Pensa che le riforme volute da Obama, in particolare quella sanitaria, potranno essere realizzate? «Vorrei risponderle di sì. Ma ci sono persone potenti che si oppongono. Gli Usa sono coinvolti in una guerra che costa miliardi e miliardi di dollari. Obama propone l’assistenza sanitaria per i poveri, e metà Congresso dice: non ce lo possiamo permettere. Nessuno dice la stessa cosa delle spese militari».

Quindi «Invictus», che è una parabola sulla riconciliazione in Sudafrica, non è necessariamente un messaggio agli Stati Uniti. «Direi che è un messaggio per tutto il mondo».

Cosa sapeva del rugby, prima di girare il film? «Nulla».

Preferisce il football americano? «In realtà amo il golf. Meno contatto fisico».

Per la seconda volta è candidato all’Oscar per un film di Eastwood. La prima volta ha vinto. È un vantaggio o uno svantaggio? «Sì».

«Sì» in che senso, scusi? «È un vantaggio e uno svantaggio. È sempre bello ricevere una pacca sulla spalla da gente che se ne intende, ed essere candidato per il ruolo di Mandela è doppiamente bello.
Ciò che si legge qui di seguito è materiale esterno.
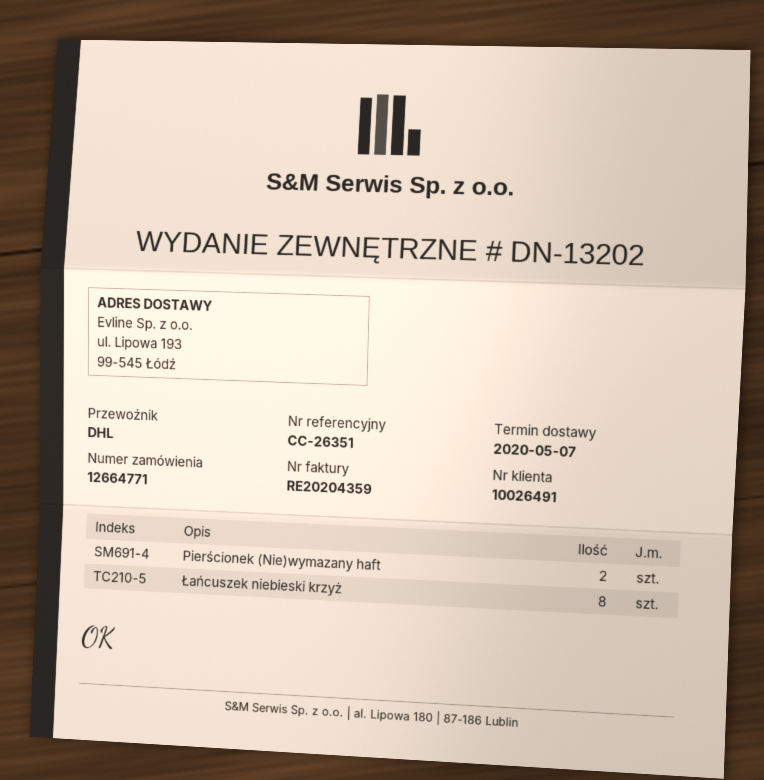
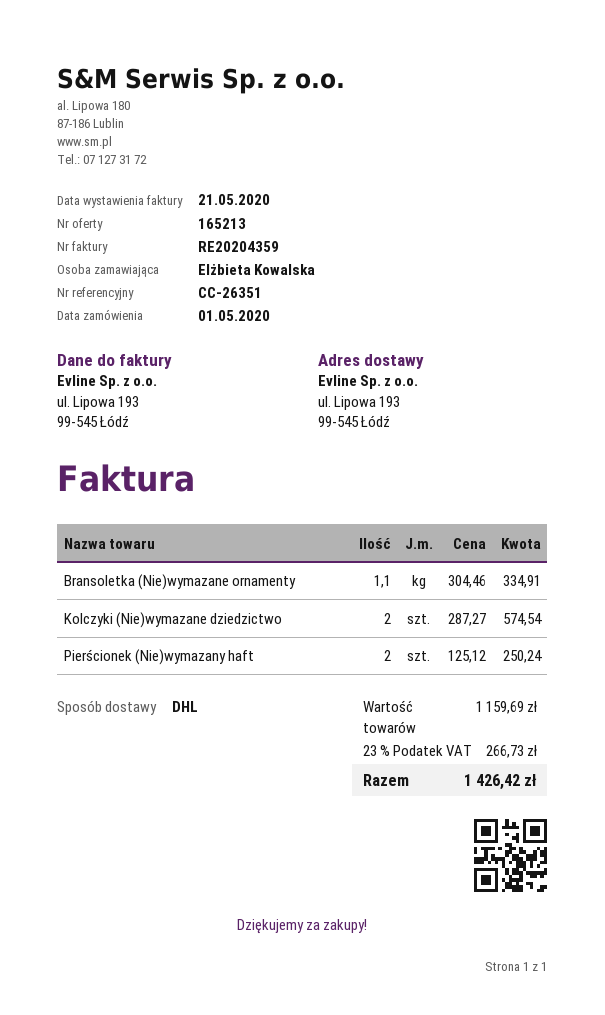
Łańcuszek niebieski krzyż: 8 -> none
Bransoletka (Nie)wymazane ornamenty: none -> 1.1
Kolczyki (Nie)wymazane dziedzictwo: none -> 2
Ma le faccio io una domanda: quest’anno le candidature al miglior film sono diventate dieci, e Invictus non c’è. Secondo lei, non ci poteva stare?»

Avendo visto molti di quei dieci, diremmo di sì. «Vede? Questo è lo svantaggio».

Lei e la sua produttrice di fiducia, Lori McCreary, pensate a questo film da anni. Come siete arrivati a Eastwood? «Gli ho telefonato. Era in casa, ha risposto, ha detto sì. Clint è il migliore. Dopo Gli spietati e Million Dollar Baby , abbiamo un’intesa naturale. Io amo lavorare e lui rende il lavoro rilassante. È il regista più veloce in circolazione. Non ti dice mai nulla sul tuo personaggio. È fantastico lavorare così».

Lei conosceva la storia di Mandela molto meglio di lui. Non è che stavolta è stato lei a dirigere Clint, in qualche caso? «Guardi, io sono piuttosto arrogante, ma non al punto di provare a dirigere Eastwood. Clint non è il tipo al quale ti puoi rivolgere schioccando le dita e dicendo ‘ehi, ragazzo, ti devo parlare’. Ci siamo confrontati, certo. Diciamo che è stata una perfetta collaborazione». Farà un altro film con lui? «Se sarò estremamente fortunato».